(Collected data)
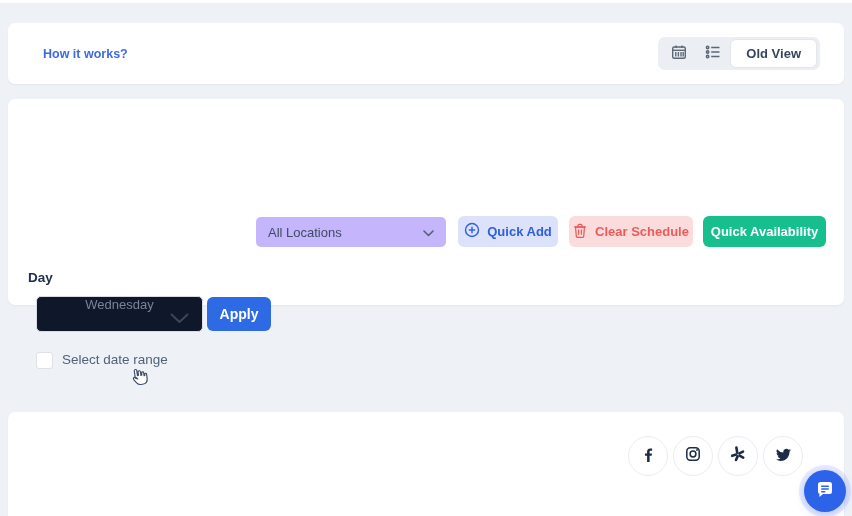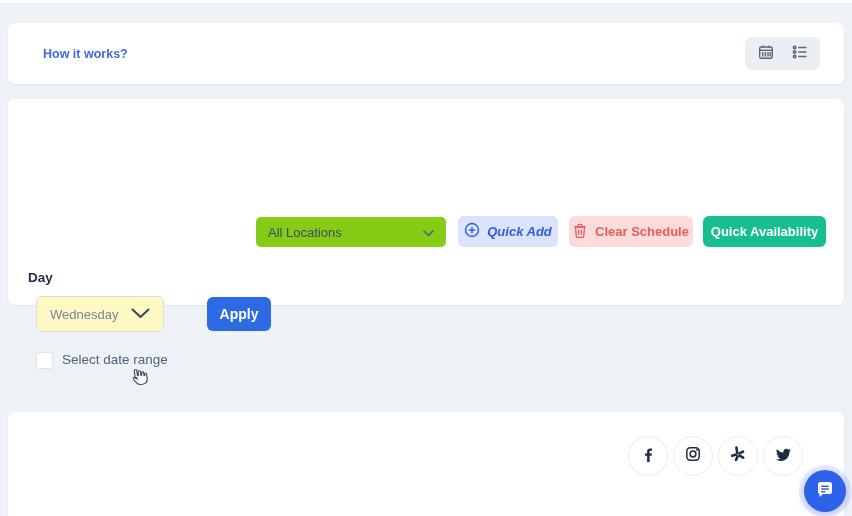"Old View" button.old-view-btn { html: none -> <button>Old View</button> }
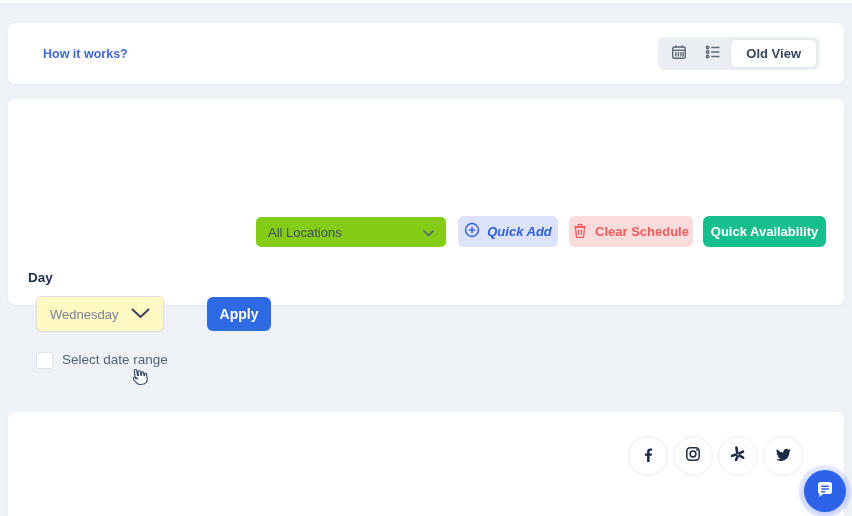"All Locations" .loc-select { background: #84cc16 -> #c4b5fd }
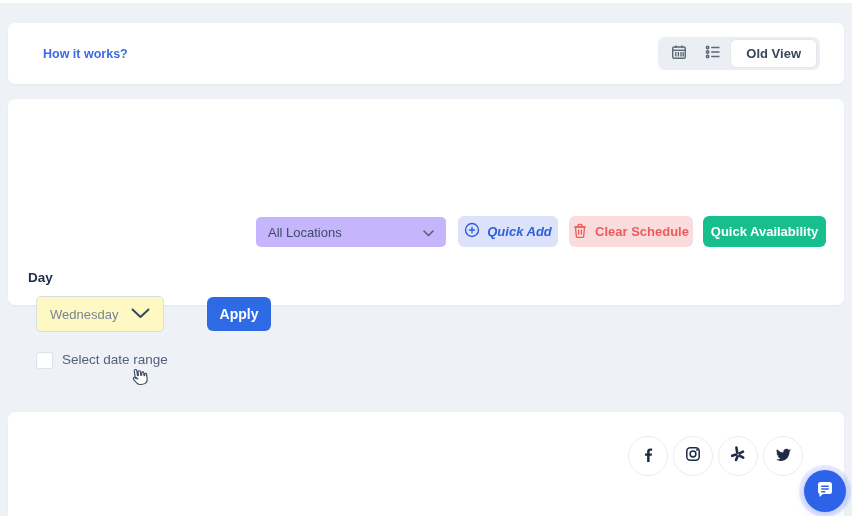"Quick Add" .quick-add { font-style: italic -> none }
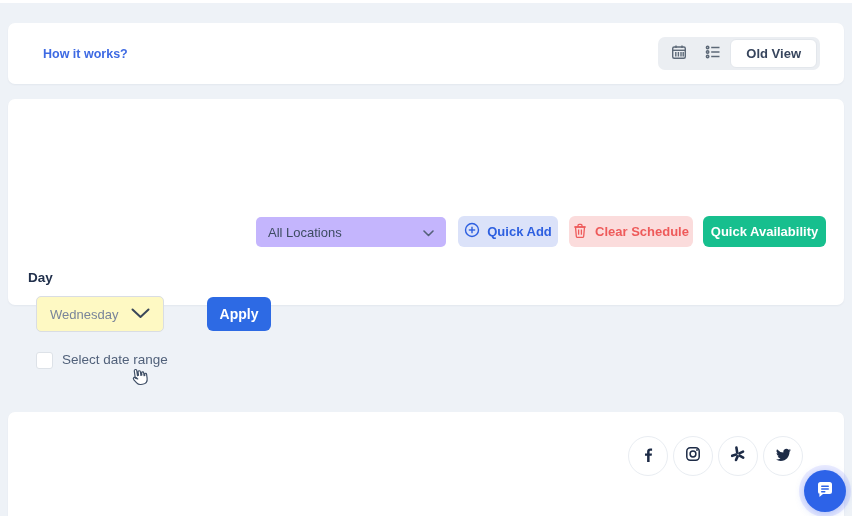"Wednesday" .day-select { background: #fef9c3 -> #0f172a; flex-direction: none -> column; width: 128px -> 167px }
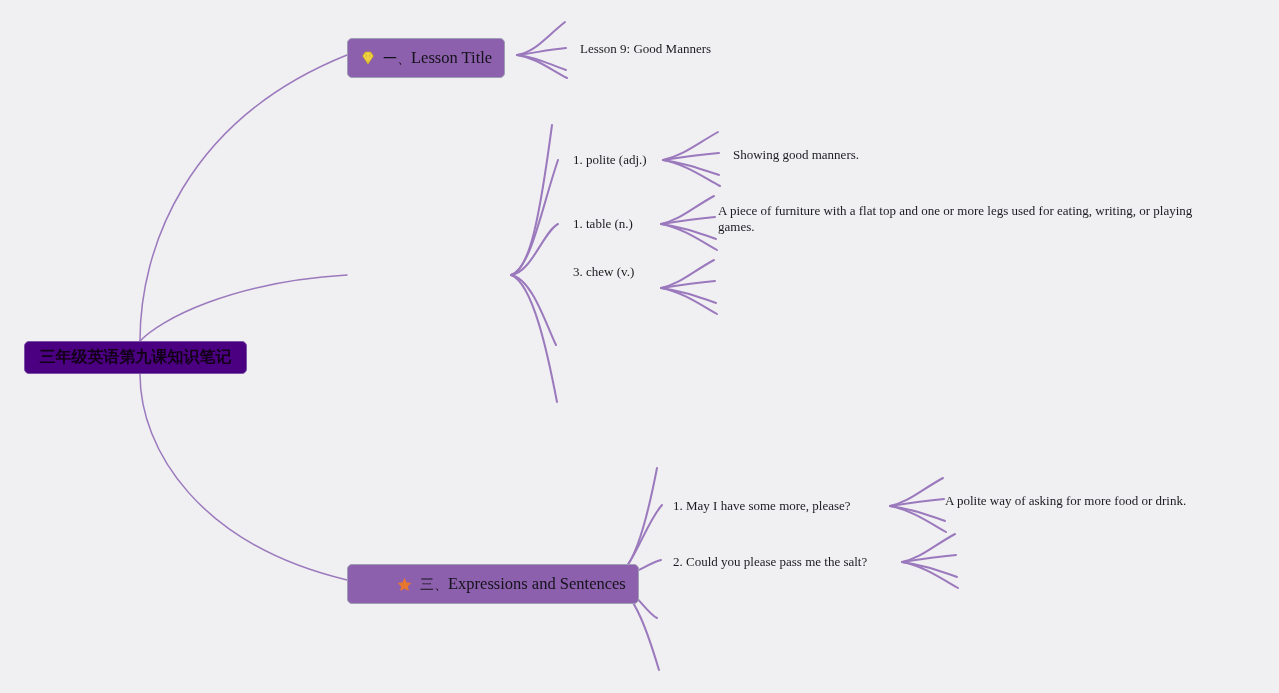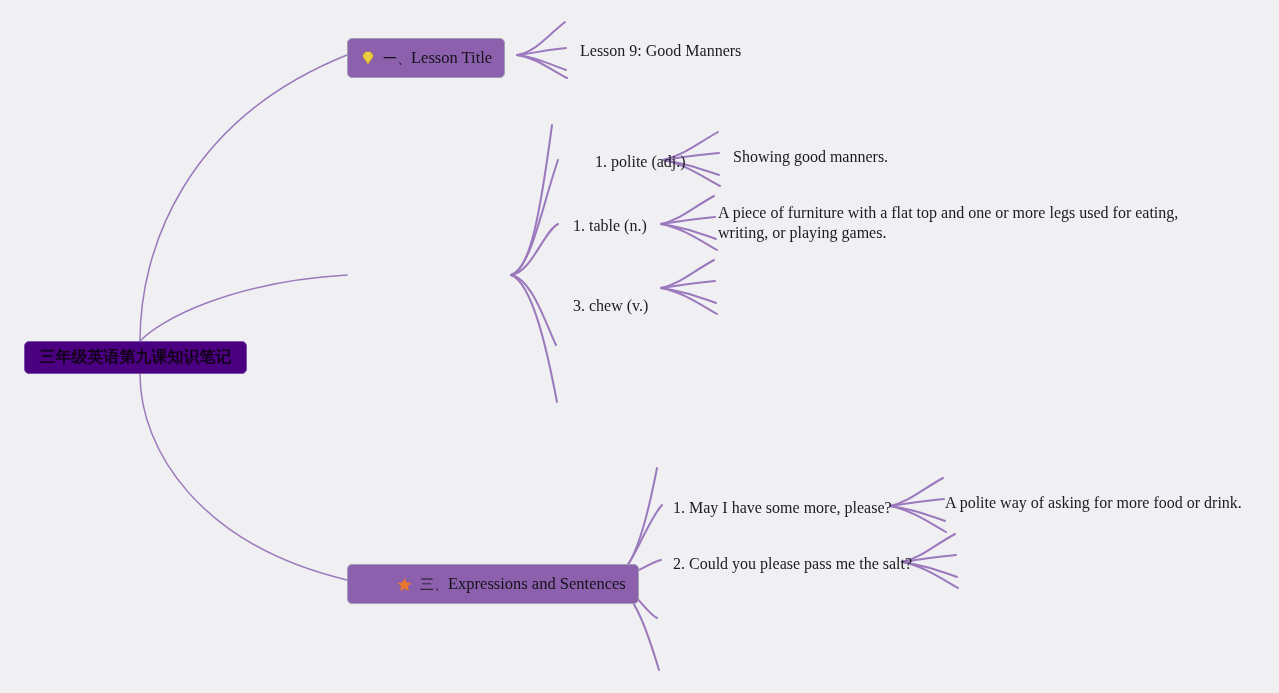"Lesson 9: Good Manners" .leaf-node { font-size: 16px -> 13px }
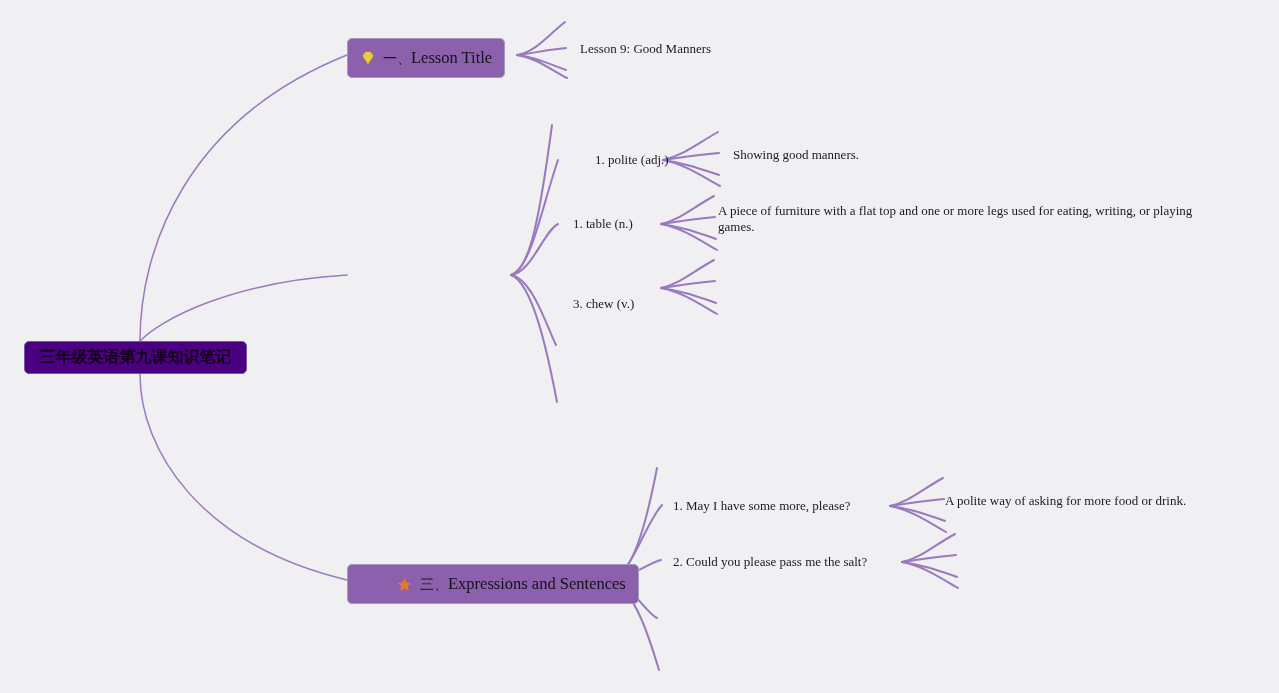"1. polite (adj.)" div.leaf-node { margin-left: 22px -> none }
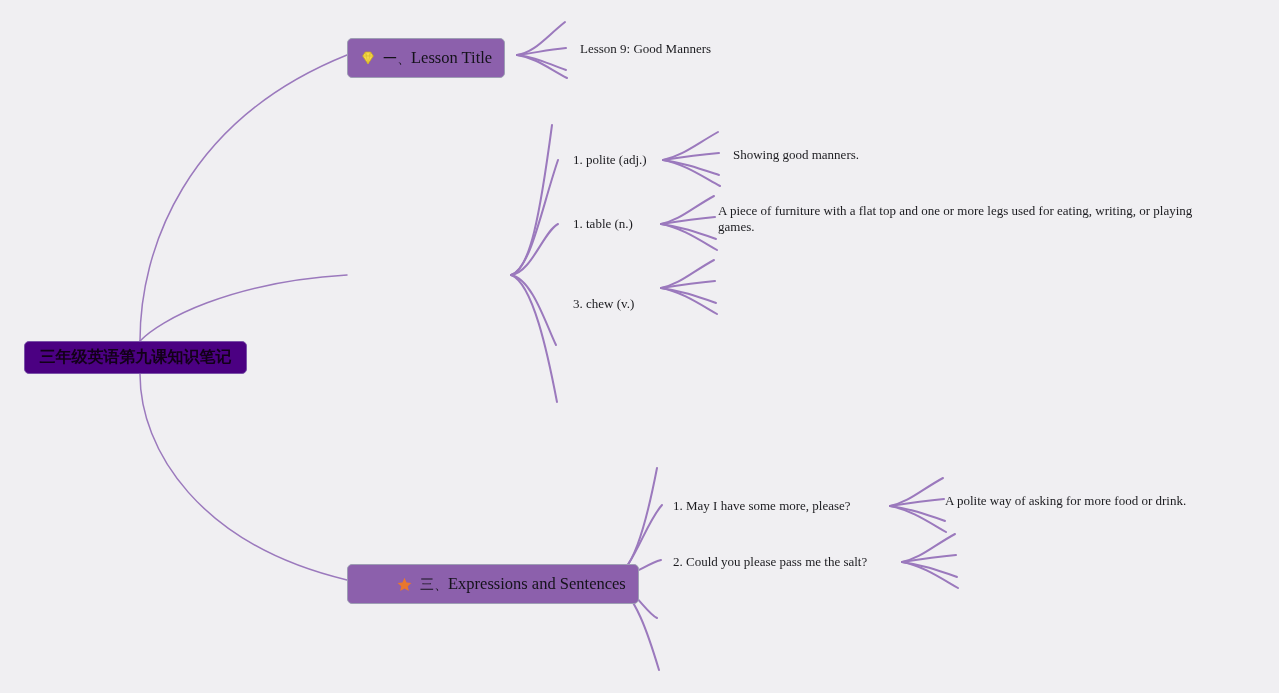"3. chew (v.)" div.leaf-node { top: 296px -> 264px }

-- What to work on --
Exactly the lines from the line with "font-style: italic ->" through the end of the data are to be reproduced, and no picture is to be included.

-- Exercise response --
"Quick Add" .quick-add { font-style: italic -> none }
"Wednesday" .day-select { background: #fef9c3 -> #0f172a; flex-direction: none -> column; width: 128px -> 167px }
"Lesson 9: Good Manners" .leaf-node { font-size: 16px -> 13px }
"1. polite (adj.)" div.leaf-node { margin-left: 22px -> none }
"3. chew (v.)" div.leaf-node { top: 296px -> 264px }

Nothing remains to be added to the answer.